ExxonMobil announces 1Q 2024 earnings of US$8.2 billion

ExxonMobil announces 1Q 2024 earnings of US$8.2 billion

Chemical Products earnings were $785 million, an increase of $414 million compared to the same quarter last year

  • By ICN Bureau | April 26, 2024

Exxon Mobil Corporation today announced first-quarter 2024 earnings of US$8.2 billion, or $2.06 per share assuming dilution. Capital and exploration expenditures were US$5.8 billion, consistent with the company's full-year guidance of $23 billion to $25 billion.

The company generated strong first-quarter earnings of US$8.2 billion and US$14.7 billion of cash flow from operating activities. First-quarter earnings were $8.2 billion versus $11.4 billion in the first quarter of 2023. Earnings excluding identified items were $8.2 billion compared to $11.6 billion in the same quarter last year.

Earnings decreased as industry refining margins and natural gas prices came down from last year's highs to trade within the ten-year historical range2. Timing effects from unsettled derivative mark-to-market impacts and other primarily non-cash impacts from tax and inventory adjustments as well as divestments contributed to the lower earnings.

Strong advantaged volume growth primarily from Guyana and the Beaumont refinery expansion, and structural cost savings helped to offset lower base volumes from divestments, unfavorable entitlements and government-mandated curtailments, and higher expenses from scheduled maintenance.

The company achieved $10.1 billion of cumulative Structural Cost Savings versus 2019 with an additional $0.4 billion during the quarter. The company plans to deliver cumulative savings totaling $15 billion through the end of 2027.

It also achieved quarterly gross production of more than 600,000 oil-equivalent barrels per day in Guyana and reached a final investment decision on the sixth major development.

The company's debt-to-capital ratio was 16% and the net-debt-to-capital ratio was 3%, reflecting a period-end cash balance of $33.3 billion.

ExxonMobil managed to grow performance chemical sales volumes and delivered record first-quarter refining throughput while maintaining excellent turnaround performance. It also reduced operated methane emissions intensity by more than 60% since 2016.

Chemical Products earnings were $785 million, an increase of $414 million compared to the same quarter last year. Despite continued bottom-of-cycle conditions, results improved with higher margins due to lower North American feed costs and higher margins from performance chemicals more than offsetting the decline in industry margins for polyethylene and polypropylene. Earnings were further supported by advantaged performance product volumes growth, reflecting advantaged investments including the recent Baytown Chemical Expansion. Base volumes also improved from lower scheduled maintenance and strong reliability during U.S. Gulf Coast weather events.
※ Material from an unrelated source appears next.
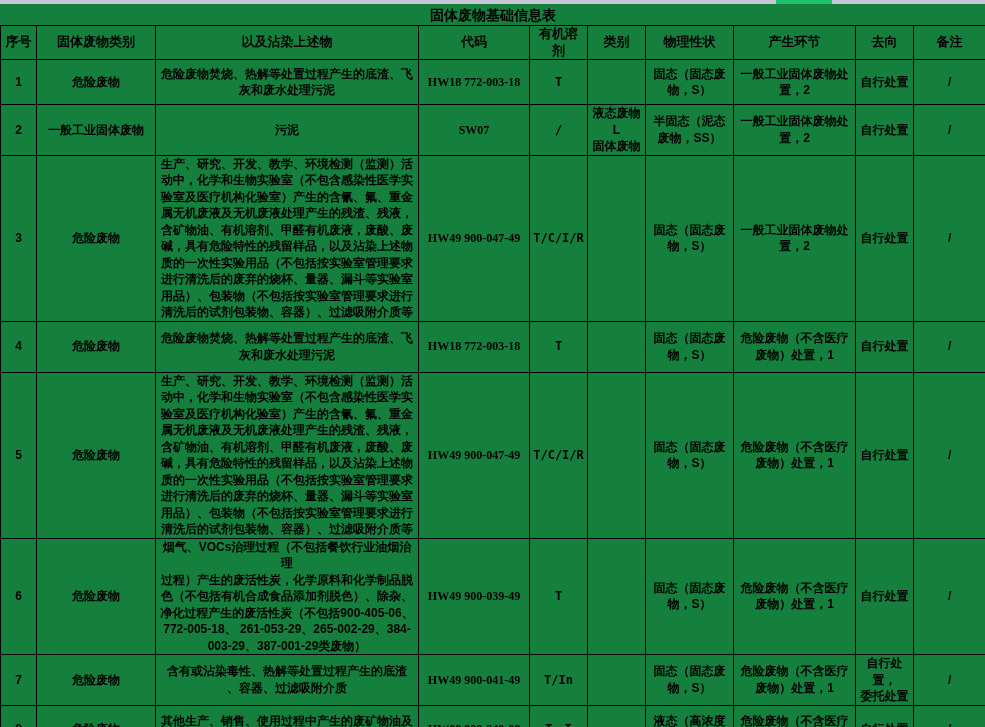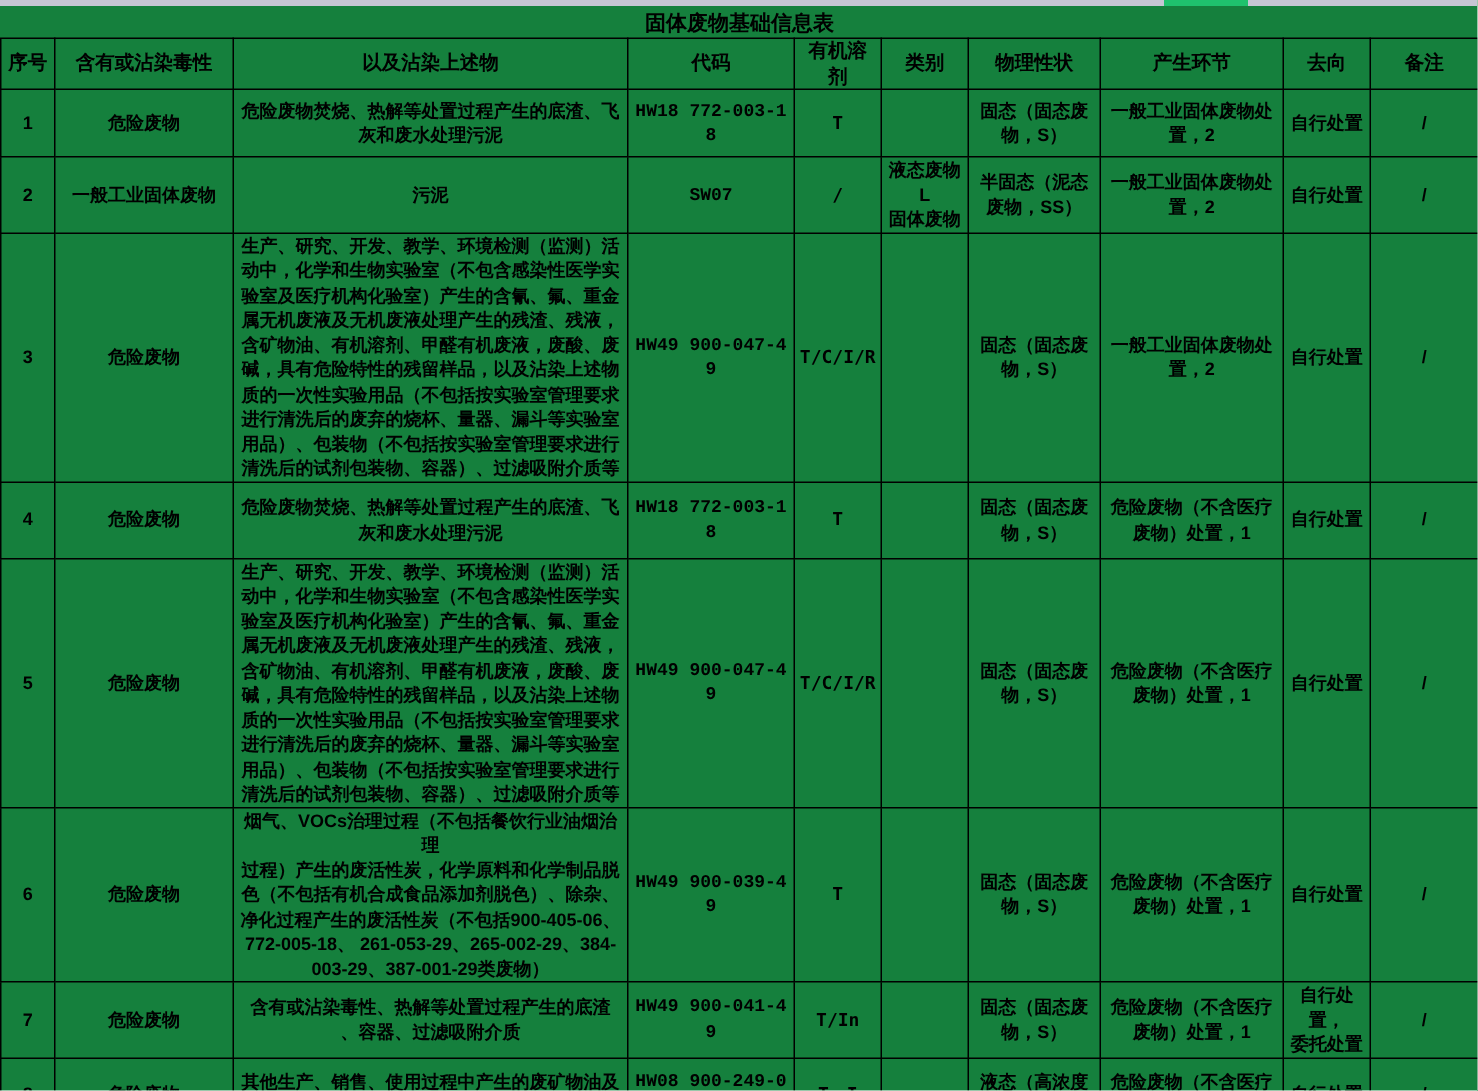"含有或沾染毒性" th { text: 含有或沾染毒性 -> 固体废物类别 }
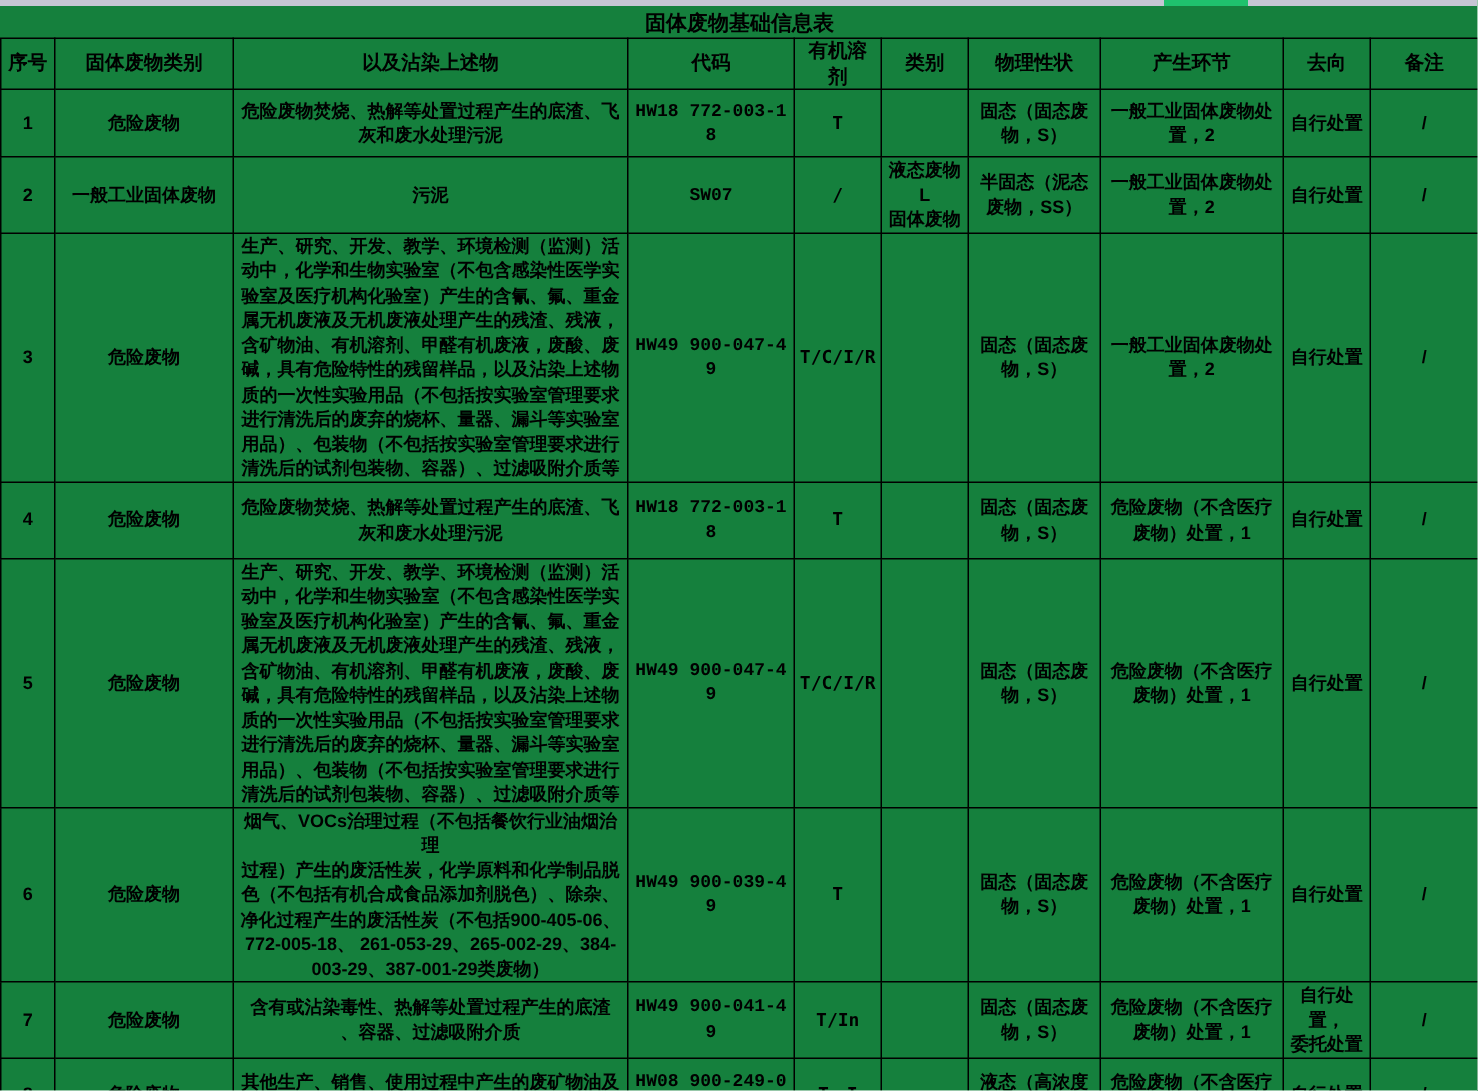"HW18 772-003-18" td.code { font-family: Liberation Mono, monospace -> Liberation Serif, serif }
“Our strategy and focus on execution excellence is creating significant value for society and our shareholders,” said Darren Woods, Chairman and CEO.

“We delivered a strong quarter with continued growth in advantaged assets, such as Guyana, where production continues at higher-than-expected levels, contributing to historic economic growth for the Guyanese people. In Product Solutions, our strong turnaround performance on cost and schedule helped drive record first-quarter refining throughput. Looking ahead, we’re making great progress on our plans to grow the earnings power of our existing businesses from investments in advantaged assets and higher-value products, and further reduce structural costs. We are investing in technology to transform the molecules derived from oil and natural gas into products that extend our reach into new, high-value, high-growth markets to capture even greater value from our core competitive advantages.”